Die Beziehung zwischen kultureller Identität und rassischen Unterschieden wird noch deutlicher, wenn wir das Argument untersuchen, dass Kulturen geschützt und erhalten werden müssen. Der kanadische Philosoph Will Kymlicka vertritt die These, dass dann, wenn “das Überleben einer Kultur nicht garantiert ist und wenn sie von Entwürdigung oder Verfall bedroht ist, wir eingreifen müssen, um sie zu schützen”, denn Kulturen seien lebensnotwendig für die Menschen. Für Charles Taylor gilt, dass dann, “wenn es um Identität geht”, nichts “legitimer” sei als “das Streben danach, sie nie zu verlieren”.

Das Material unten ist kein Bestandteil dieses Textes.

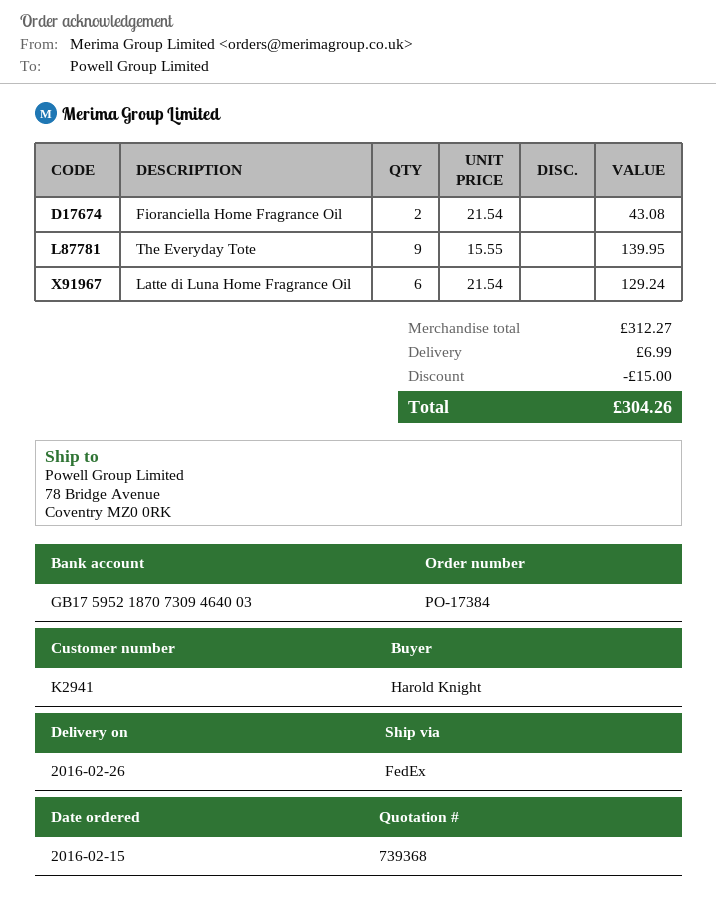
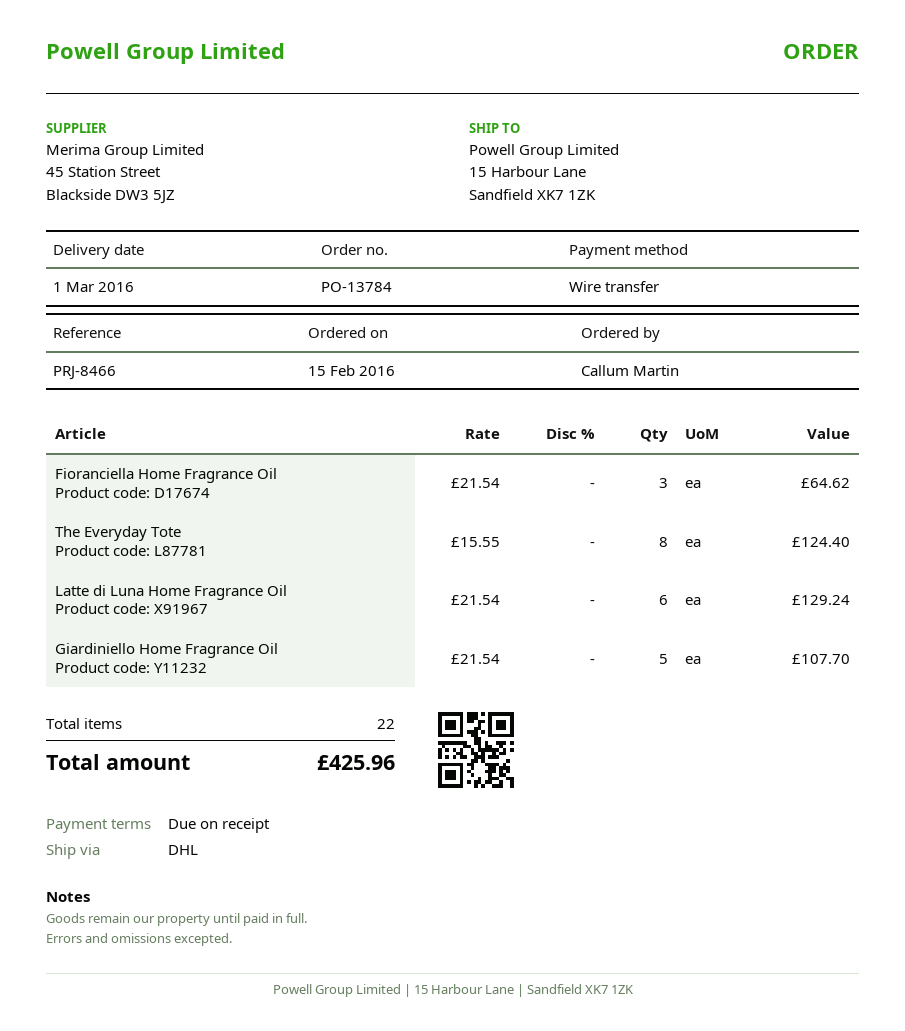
order number: PO-17384 -> PO-13784
delivery date: 2016-02-26 -> 2016-03-01
ordered by: Harold Knight -> Callum Martin
shipping method: FedEx -> DHL
ship to: 78 Bridge Avenue, Coventry MZ0 0RK -> 15 Harbour Lane, Sandfield XK7 1ZK
Fioranciella Home Fragrance Oil: 2 x 21.54 = 43.08 -> 3 x 21.54 = 64.62
The Everyday Tote: 9 x 15.55 = 139.95 -> 8 x 15.55 = 124.40
Giardiniello Home Fragrance Oil: none -> 5 x 21.54 = 107.70
discount: 15.00 -> none
shipping: 6.99 -> none
total: 304.26 -> 425.96

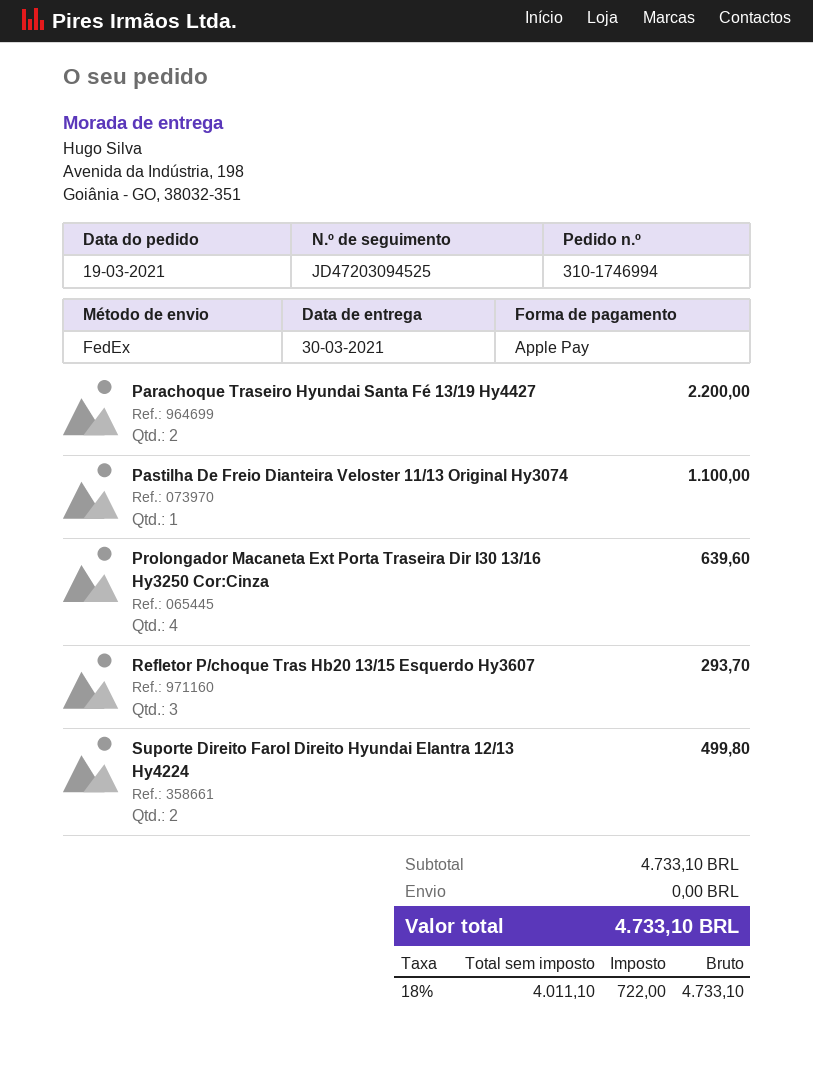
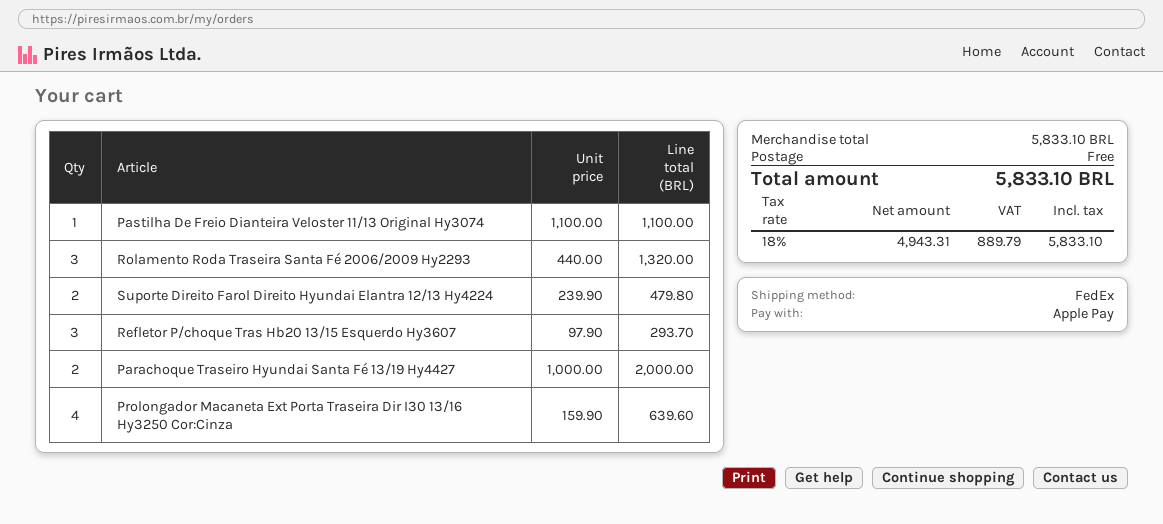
Parachoque Traseiro Hyundai Santa Fé 13/19 Hy4427: 2 for 2200.00 -> 2 for 2000.00
Suporte Direito Farol Direito Hyundai Elantra 12/13 Hy4224: 2 for 499.80 -> 2 for 479.80
Rolamento Roda Traseira Santa Fé 2006/2009 Hy2293: none -> 3 for 1320.00
subtotal: 4733.10 -> 5833.10
net: 4011.10 -> 4943.31
tax: 18% = 722.00 -> 18% = 889.79
total: 4733.10 -> 5833.10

Aber was bedeutet “Verfall”, wenn es sich um eine Kultur handelt? Oder “Verlust” im Fall einer Identität? Kymlicka macht einen Unterschied zwischen der “Existenz einer Kultur” und “ihrer ‘Eigenart’ zu einem gegebenen Zeitpunkt”. Die Eigenart der Kultur kann sich ändern, aber solche Veränderungen sind nur dann akzeptabel, wenn sie die Existenz einer Kultur nicht bedrohen. Aber wie kann eine Kultur existieren, wenn diese Existenz nicht in ihrer Eigenart verkörpert ist? Unter “Eigenart” scheint Kymlicka die empirische Wirklichkeit einer Kultur zu verstehen: Was die Menschen tun, wie sie ihr Leben leben, die Normen und Regeln und Institutionen, die ihre Existenz bestimmen. Mit seiner Unterscheidung zwischen “Eigenart” und “Existenz” scheint Kymlicka also nahezulegen, dass die jüdische, Navajo- oder französische Kultur nicht durch das definiert ist, was Juden, Navajo-Indianer oder Franzosen tatsächlich tun. Denn wenn die jüdische Kultur einfach das ist, was die Juden tun, oder die französische Kultur das, was die Franzosen tun, dann könnten Kulturen nie verfallen oder untergehen – sie würden immer in den Tätigkeiten der Menschen existieren.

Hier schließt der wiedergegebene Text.